Mírala.
Siempre riendo. Tiene la maldita costumbre de ponerle la mano sobre el brazo mientras con la otra se tapa la boca de manera coqueta. ¿Qué esconderá en la boca, avispas?
Hacen como si yo no existiera, aún así, aprovechan todo el tiempo que yo no estoy para estar a solas. La odio. Odio cómo sorbe, cómo lo mira, cómo se zarandea al andar, su piel, su olor, todo.
Cree que por ser joven puede tener todo lo que quiera, pero a él no lo va a tener. Ya me encargaré yo de eso. Si es que puedo.
Competir contra su juventud, sus piernas largas y delgadas, su cabello lacio, abundante y con tanto brillo, con esos labios carnosos… es algo muy difícil.
Seguro que César no deja pasar todos esos detalles, imaginando cómo acariciarla, cómo besarla, cómo hacerla suya.
Antes me hacía a mí suya. Hace años que no solo no soy suya es que no soy mía tampoco. Claro, con esta piel arrugada y anaranjada, mi carne ya blanda y colgandera, mi ropa holgada para que no se marque la grasa de mi cuerpo y mi voz quebradiza pero chillona.

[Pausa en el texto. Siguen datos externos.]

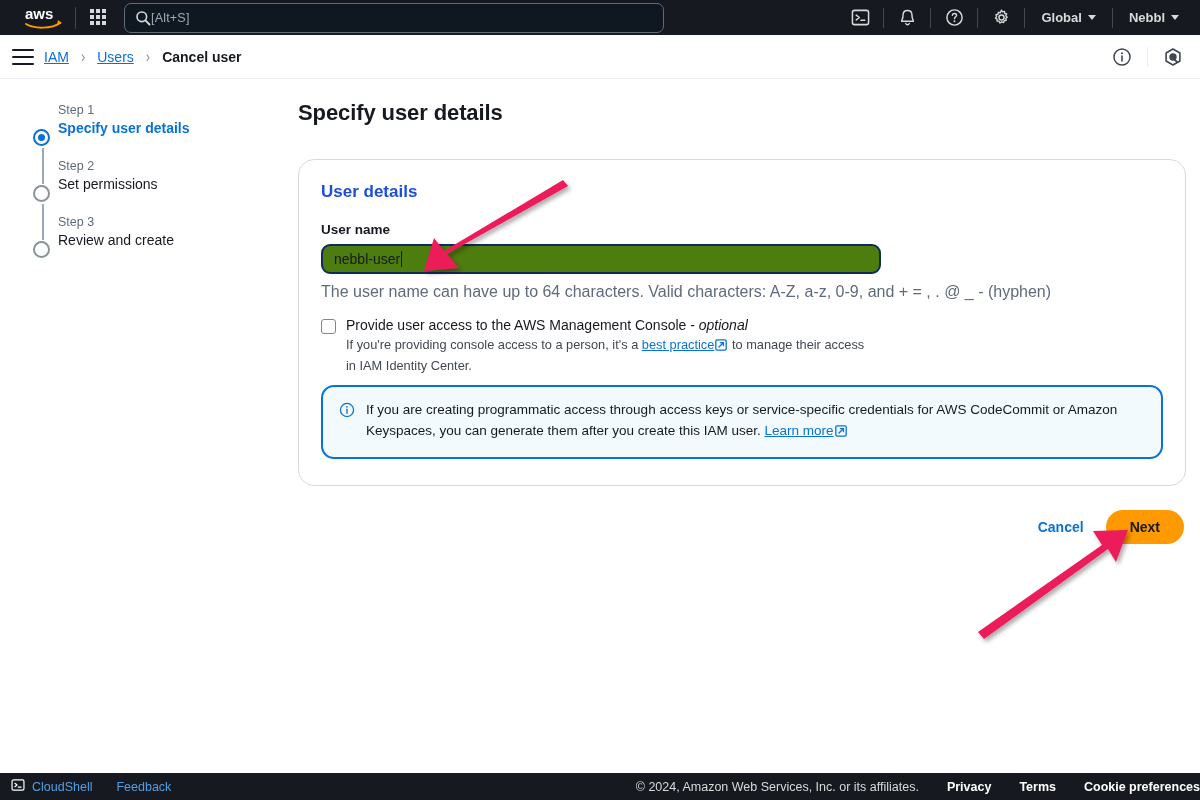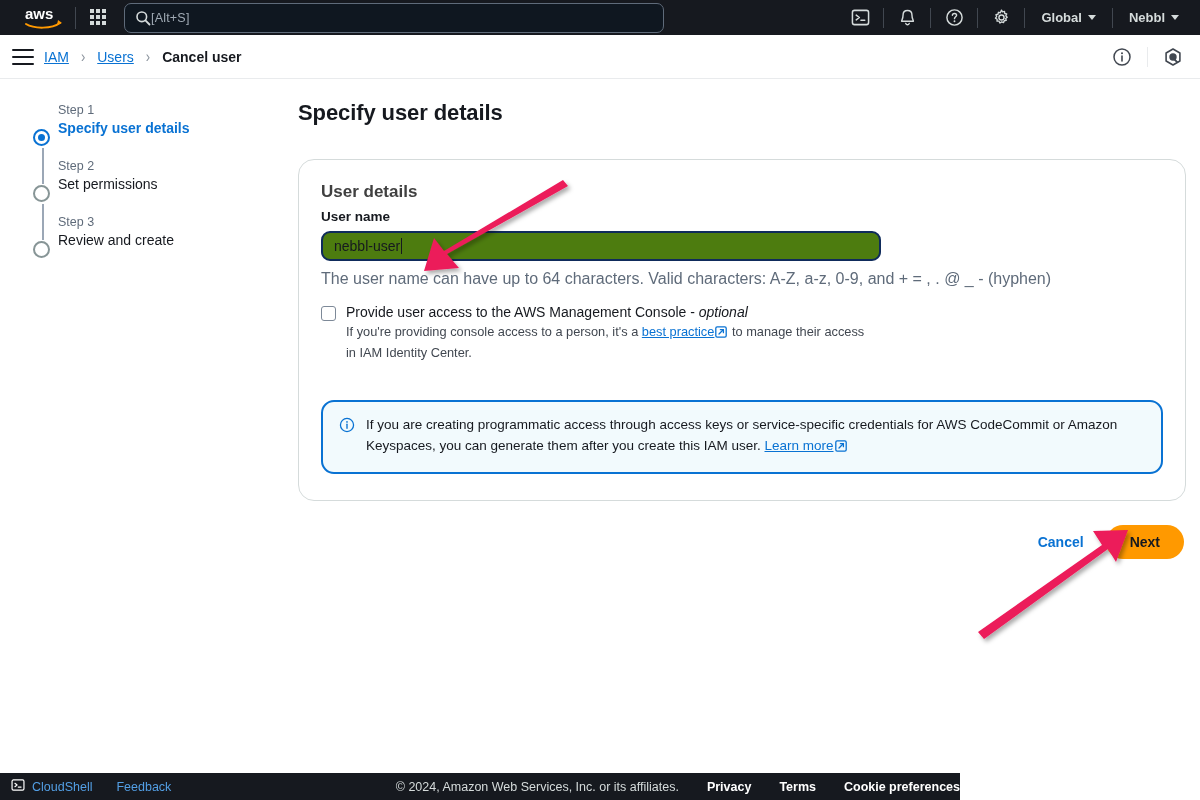--- a/index.html
+++ b/index.html
@@ -130,7 +130,7 @@
     background: #fff; padding: 22px 22px 26px 22px;
   }
   .card-title {
-    font-size: 17px; font-weight: bold; color: #404040; margin-bottom: 7px;
+    font-size: 17px; font-weight: bold; color: #1d4ed8; margin-bottom: 20px;
   }
   .field-label {
     font-size: 13.5px; font-weight: bold; color: #16191f; margin-bottom: 7px;

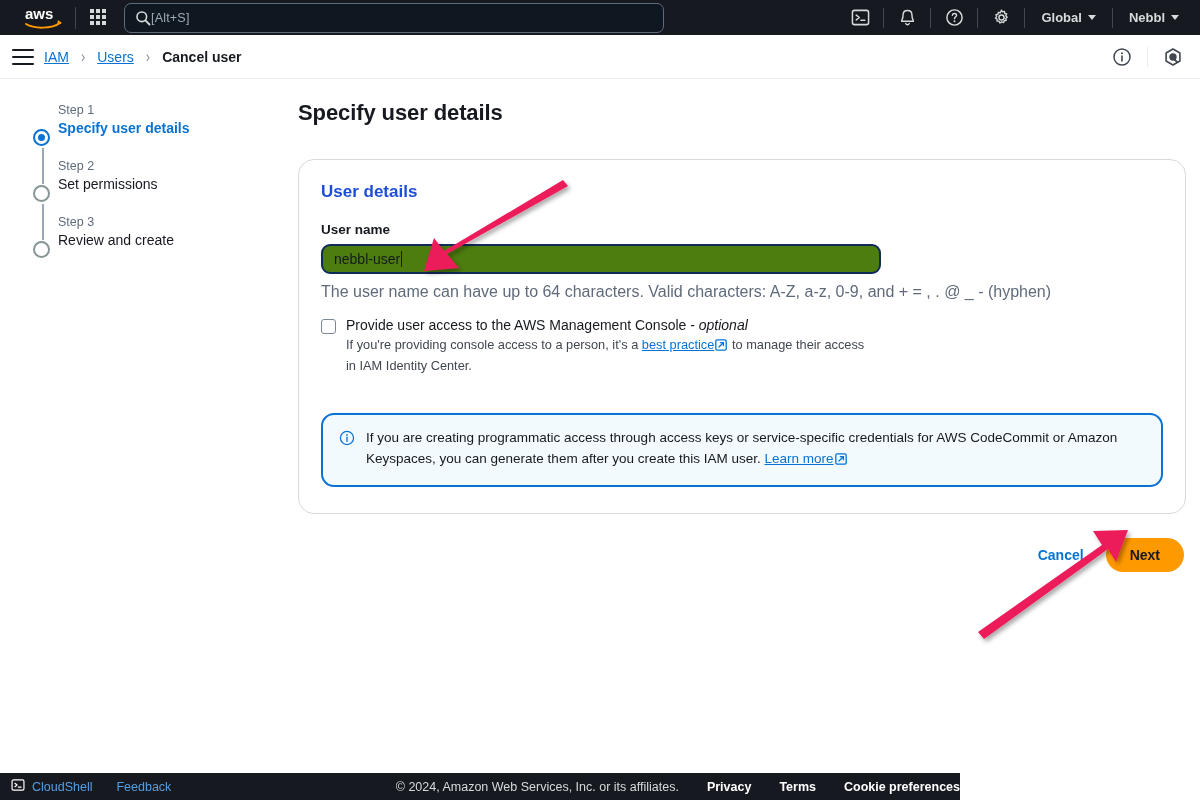--- a/index.html
+++ b/index.html
@@ -169,7 +169,7 @@
   .ext-ic { display: inline-block; vertical-align: -2px; margin: 0 1px; }
 
   .alert {
-    margin-top: 38px; border: 2px solid #0972d3; border-radius: 13px;
+    margin-top: 10px; border: 2px solid #0972d3; border-radius: 13px;
     background: #f2fafd; padding: 13px 16px;
     display: flex; gap: 11px;
   }

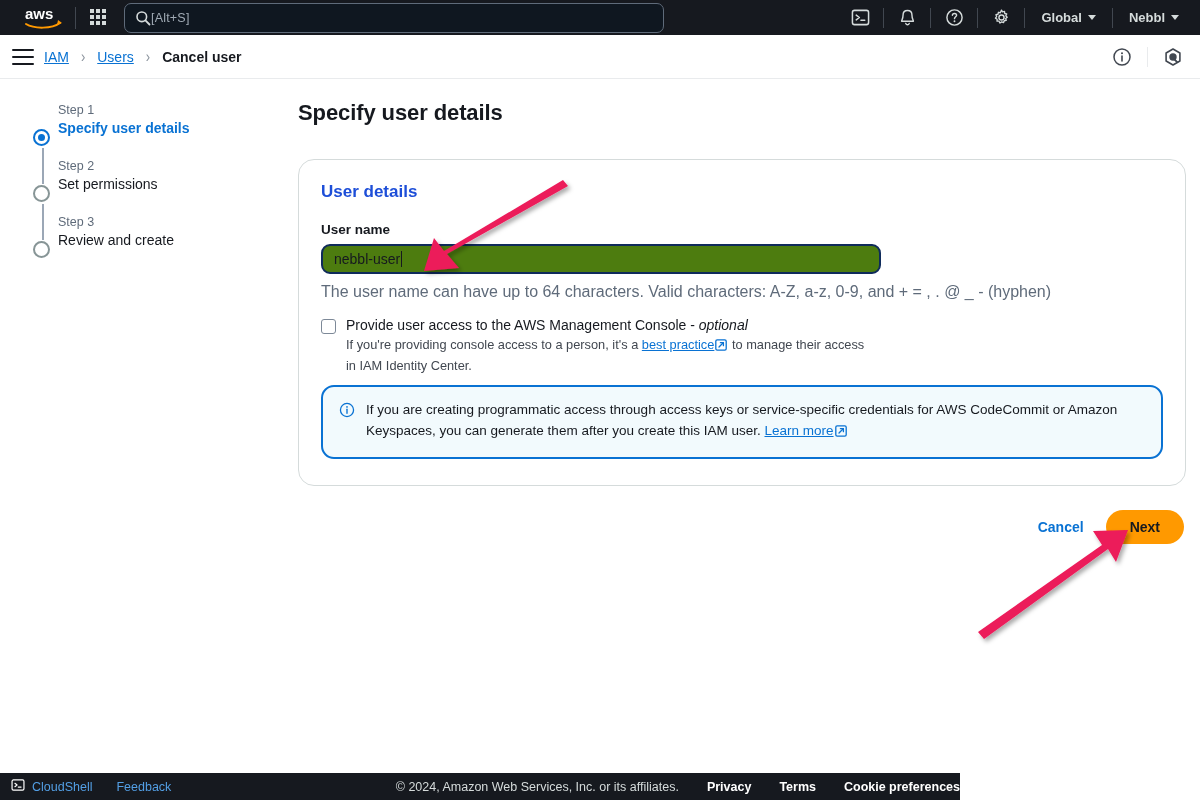--- a/index.html
+++ b/index.html
@@ -198,7 +198,7 @@
   
   .footer {
     position: absolute; bottom: 0; left: 0;
-    width: 960px; height: 27px; background: #16191f;
+    width: 1200px; height: 27px; background: #16191f;
     display: flex; align-items: center;
     font-size: 12.5px;
   }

No soporto que se ande con aires de superioridad y elegancia. No la soporto.
…
No puedo concentrarme en mi lectura. El jardín está precioso, he trabajado mucho en él, pero ella lo estropea, dando saltos mientras canturrea por mi jardín. Persiguiendo mariposas con su melena al viento. El vuelo de la falda hace círculos perfectos mientras la camisa le queda perfectamente ajustada a su cuerpo. Luciendo su escote firme y dorado al sol. Maldita. Le encanta echarme en cara que es más mujer que yo. Y encima me falta el respeto pisando las flores que tanto trabajo me ha dado. Pero le da igual, le da igual destruirme la vida. Cargarse mis flores, mi matrimonio, mi juventud.

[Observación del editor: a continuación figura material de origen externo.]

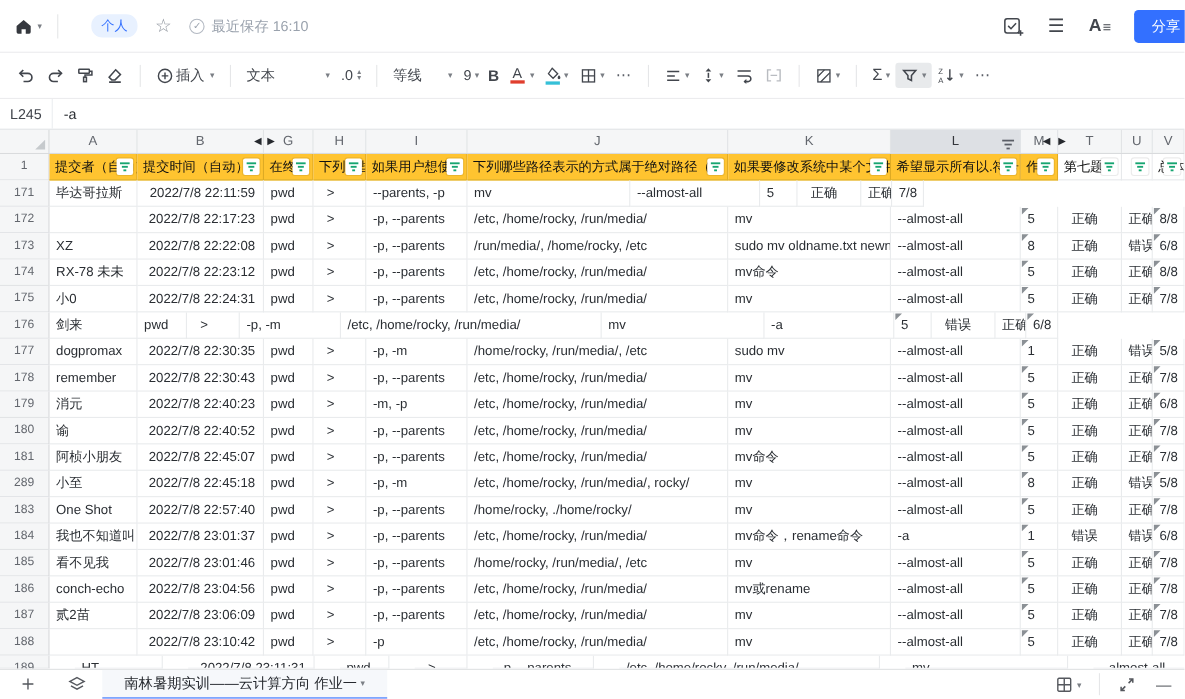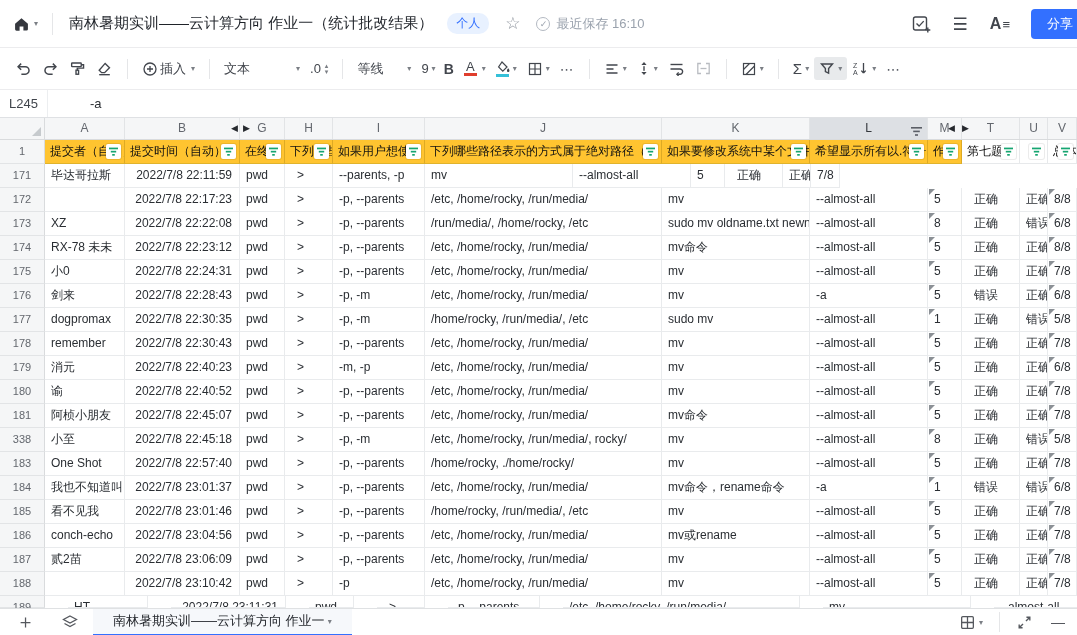--- a/index.html
+++ b/index.html
@@ -95,7 +95,6 @@
     <span class="caret">▾</span>
   </div>
   <div class="hdr-div"></div>
-  <span class="doc-title">南林暑期实训——云计算方向 作业一（统计批改结果）</span>
   <span class="pill">个人</span>
   <span class="star">☆</span>
   <span class="saved">

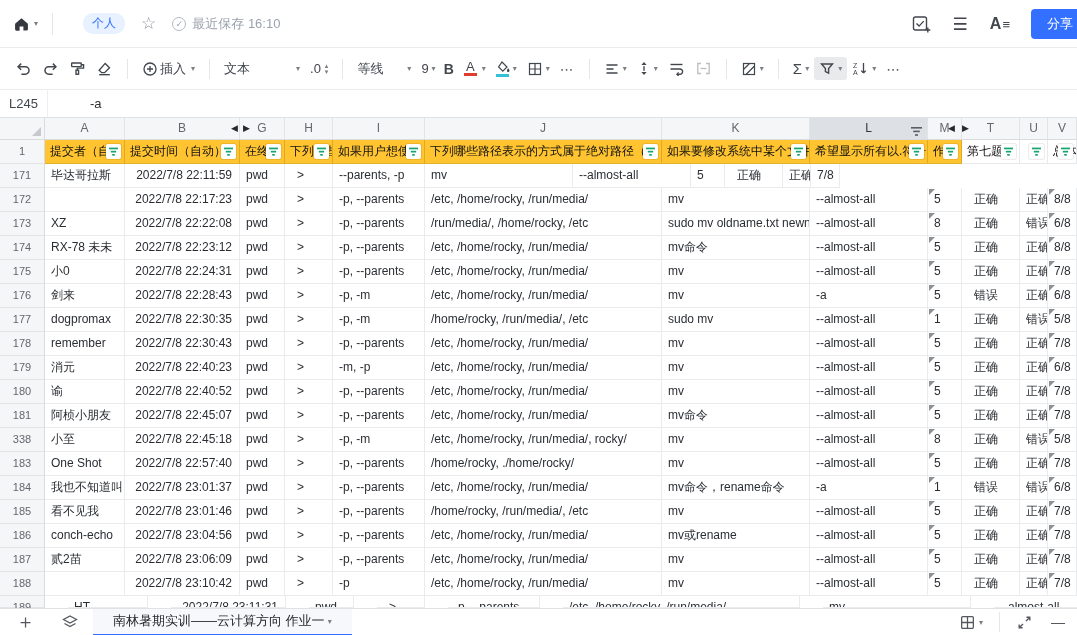--- a/index.html
+++ b/index.html
@@ -40,7 +40,7 @@
   .dots{font-size:14px;letter-spacing:1px;color:#5a5e66;}
 
   
-  .fbar{height:28px;display:flex;align-items:center;border-bottom:1px solid #dfe1e4;font-size:13px;gap:32px;}
+  .fbar{height:28px;display:flex;align-items:center;border-bottom:1px solid #dfe1e4;font-size:13px;}
   .namebox{width:48px;flex:none;text-align:center;color:#41454c;border-right:1px solid #eceef0;height:100%;line-height:27px;}
   .fval{padding-left:10px;color:#2a2e33;}
 

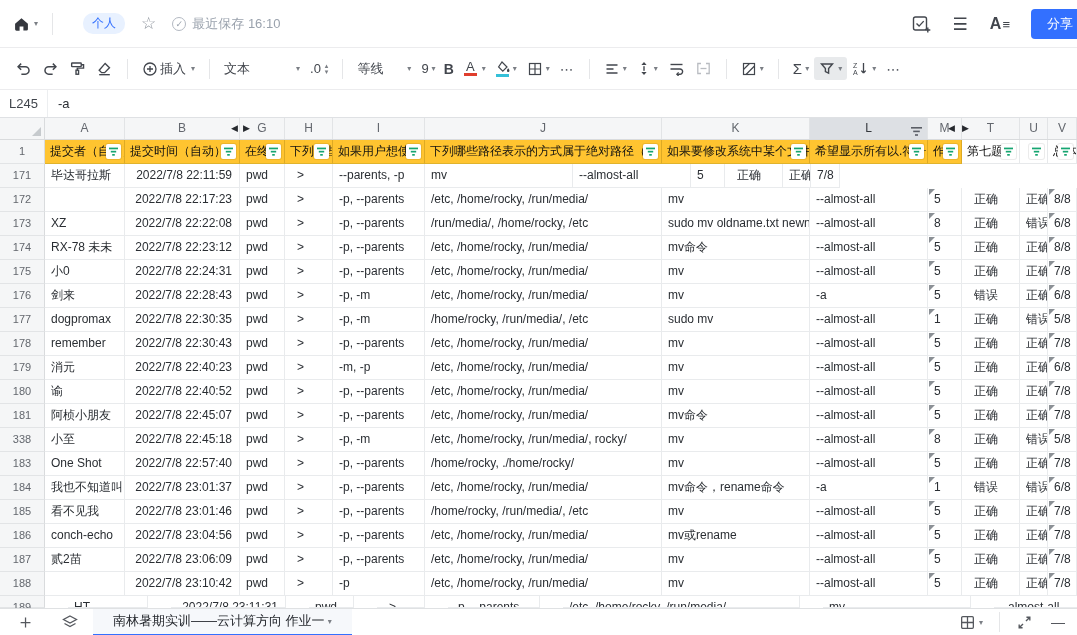--- a/index.html
+++ b/index.html
@@ -452,7 +452,6 @@
       <div class="drow">
         <div class="gut">176</div>
         <div class="dcell c-a"><span>剑来</span></div>
-        <div class="dcell c-b right"><span>2022/7/8 22:28:43</span></div>
         <div class="dcell c-g"><span>pwd</span></div>
         <div class="dcell c-h pad12"><span>&gt;</span></div>
         <div class="dcell c-i"><span>-p, -m</span></div>

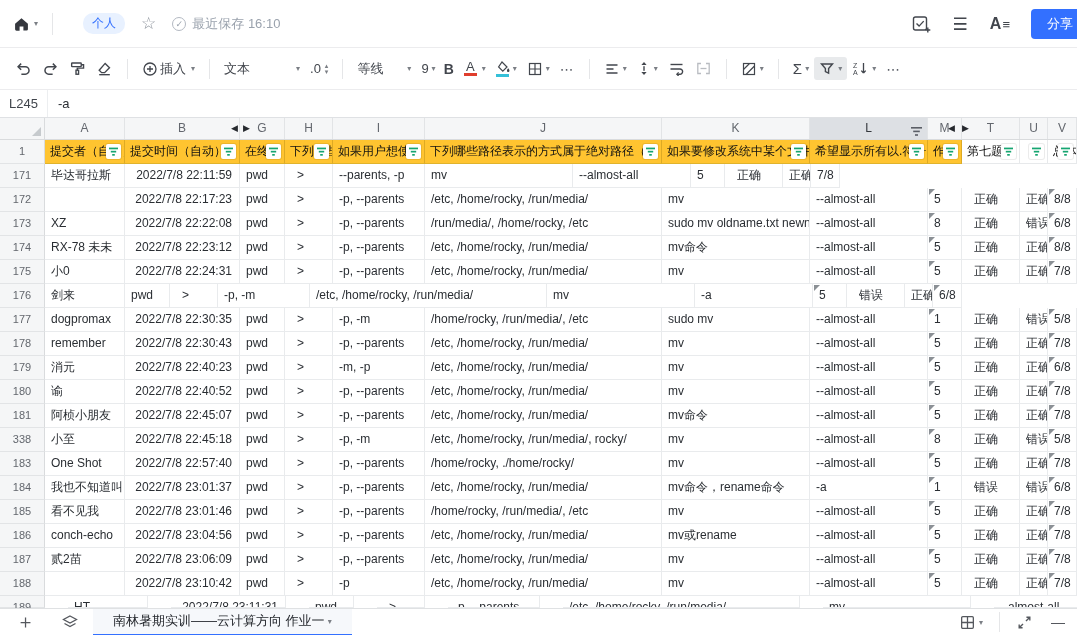--- a/index.html
+++ b/index.html
@@ -539,7 +539,7 @@
         <div class="dcell c-v"><span>7/8</span><span class="mark"></span></div>
       </div>
       <div class="drow">
-        <div class="gut">338</div>
+        <div class="gut">289</div>
         <div class="dcell c-a"><span>小至</span></div>
         <div class="dcell c-b right"><span>2022/7/8 22:45:18</span></div>
         <div class="dcell c-g"><span>pwd</span></div>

Me acerco a ella con una rabia que me pesa como rocas en el estómago. Se me queda mirando con una sonrisa condescendiente y juguetona. Se burla de mí, siempre lo ha hecho.
La miro a los ojos, unos ojos que pretenden ser inocentes pero esconden la insolencia y la grosería. Sin dejar de mirarla, y con un gesto en el que finjo cariño le acaricio el pelo. Ni un maldito nudo se me enreda en el dedo, es suave como una rosa.
Como las rosas que me ha estado pisando. Enganchada a mi marido y mi marido a ella. Ladrona de juventud que se regocija en mi dolor. Le estrujo del pelo, noto que le duele y eso me gusta. La arrastro hasta llegar a la fuente del jardín.
– Mamá, ¿pero qué haces? ¡Me haces daño!
Y después de varios espasmos, al fin, el silencio. Su belleza y alegría se ha ido para siempre. Y con ello, ya empiezo a sentirme mejor. Más bella, más radiante, más joven.
Supongo que de ahí viene lo que se hace llamar «la fuente de la juventud».